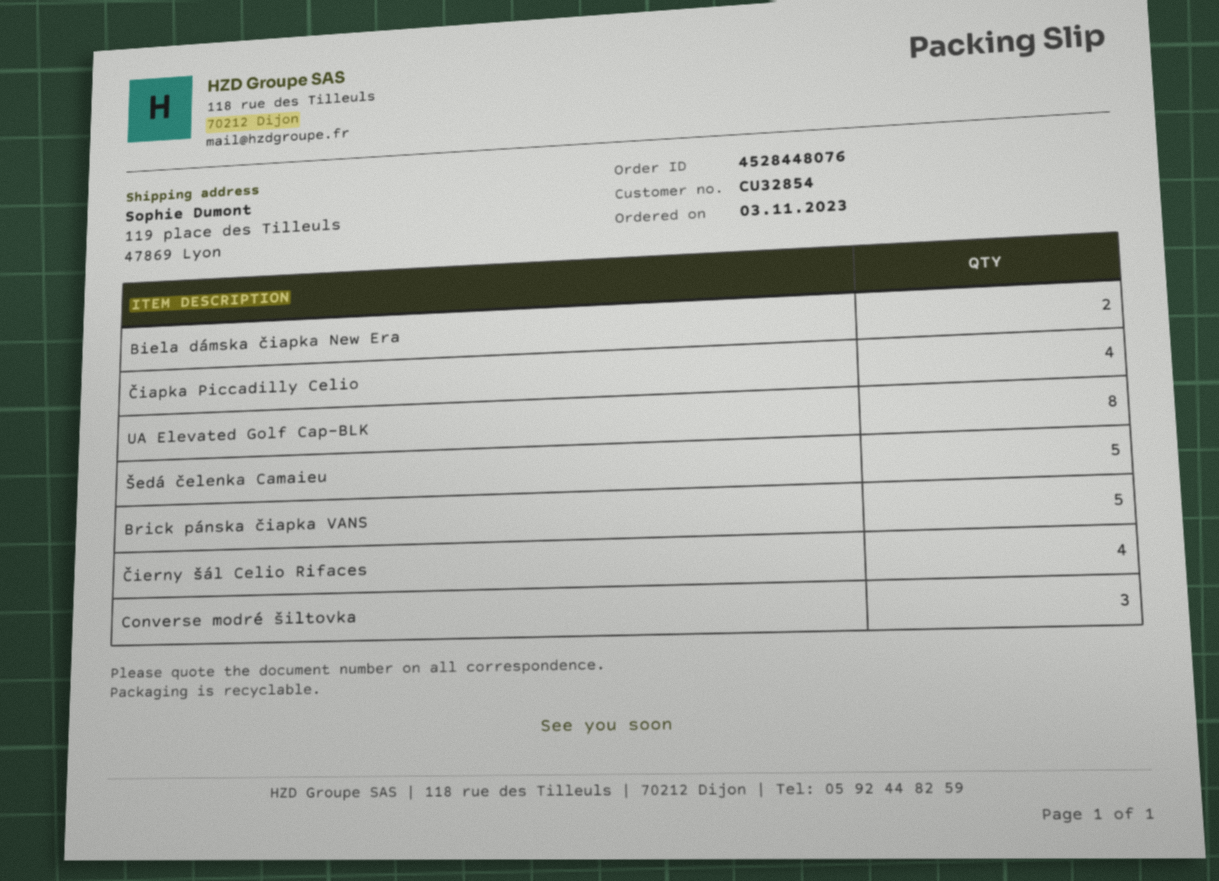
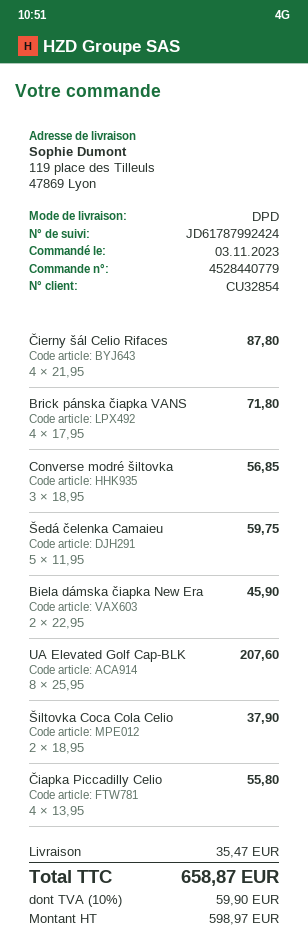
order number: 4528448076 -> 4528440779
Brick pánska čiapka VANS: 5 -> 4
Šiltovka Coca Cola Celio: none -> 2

---

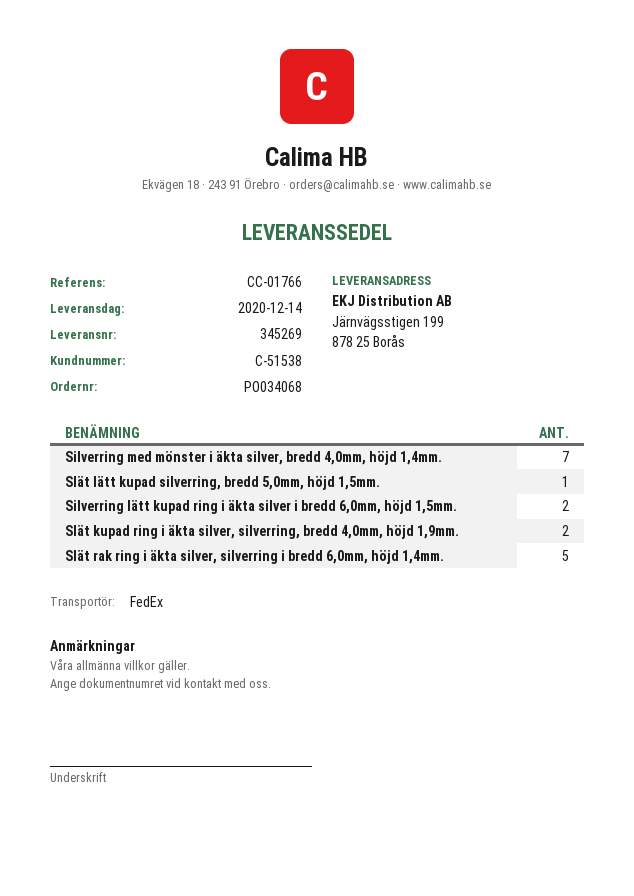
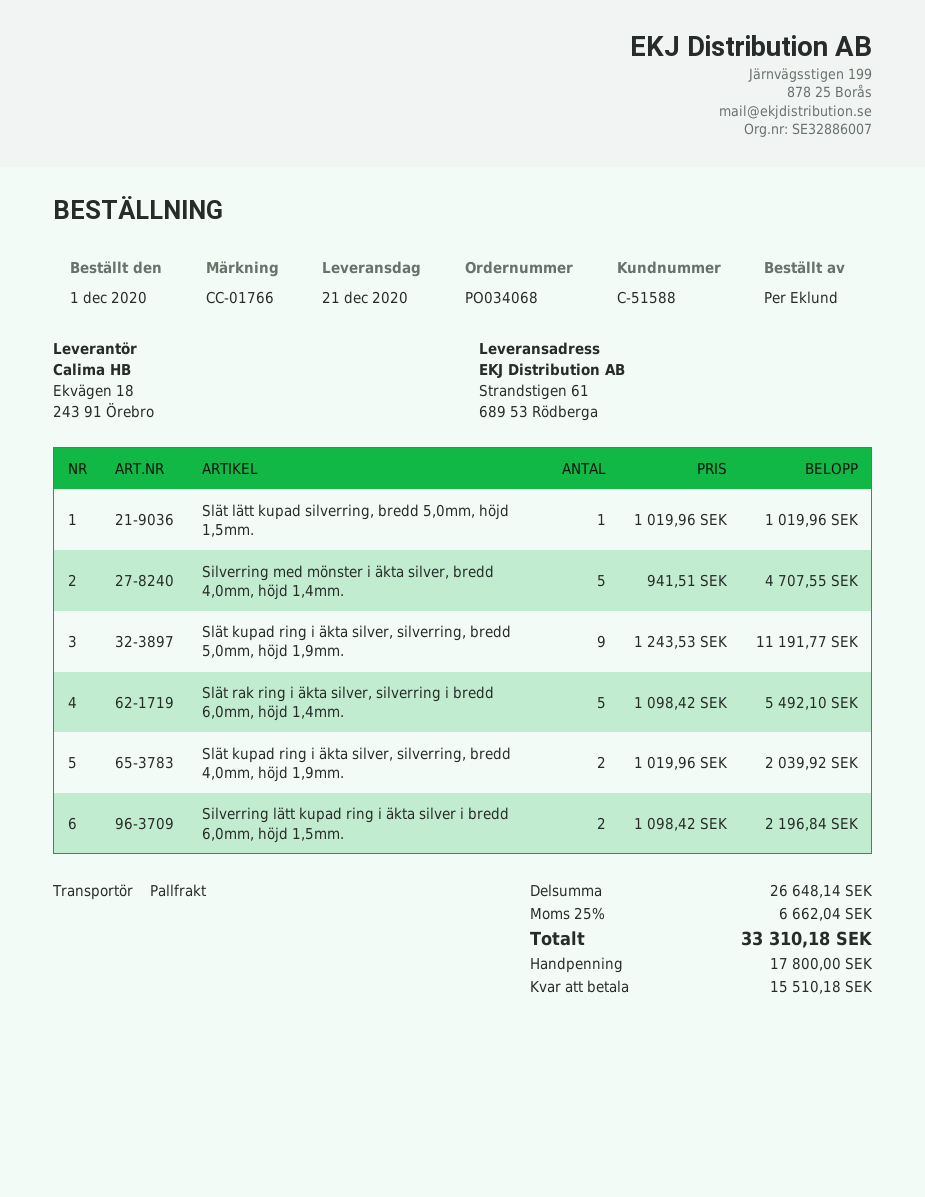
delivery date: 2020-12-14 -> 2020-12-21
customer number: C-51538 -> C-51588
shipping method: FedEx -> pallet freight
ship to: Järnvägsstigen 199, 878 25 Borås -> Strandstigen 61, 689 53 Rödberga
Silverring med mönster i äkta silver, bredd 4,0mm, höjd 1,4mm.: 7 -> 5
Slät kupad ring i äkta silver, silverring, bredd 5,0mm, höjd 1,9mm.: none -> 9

...

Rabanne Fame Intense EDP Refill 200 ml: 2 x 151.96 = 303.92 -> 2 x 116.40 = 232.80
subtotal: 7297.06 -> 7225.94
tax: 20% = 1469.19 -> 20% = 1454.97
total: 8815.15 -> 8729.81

What to work on: Using the entries above, extract exactly the span from the line with "customer number: C-51538 -> C-51588" to the line with "Slät kupad ring", both lines included; leave out everything else.

Solution below:
customer number: C-51538 -> C-51588
shipping method: FedEx -> pallet freight
ship to: Järnvägsstigen 199, 878 25 Borås -> Strandstigen 61, 689 53 Rödberga
Silverring med mönster i äkta silver, bredd 4,0mm, höjd 1,4mm.: 7 -> 5
Slät kupad ring i äkta silver, silverring, bredd 5,0mm, höjd 1,9mm.: none -> 9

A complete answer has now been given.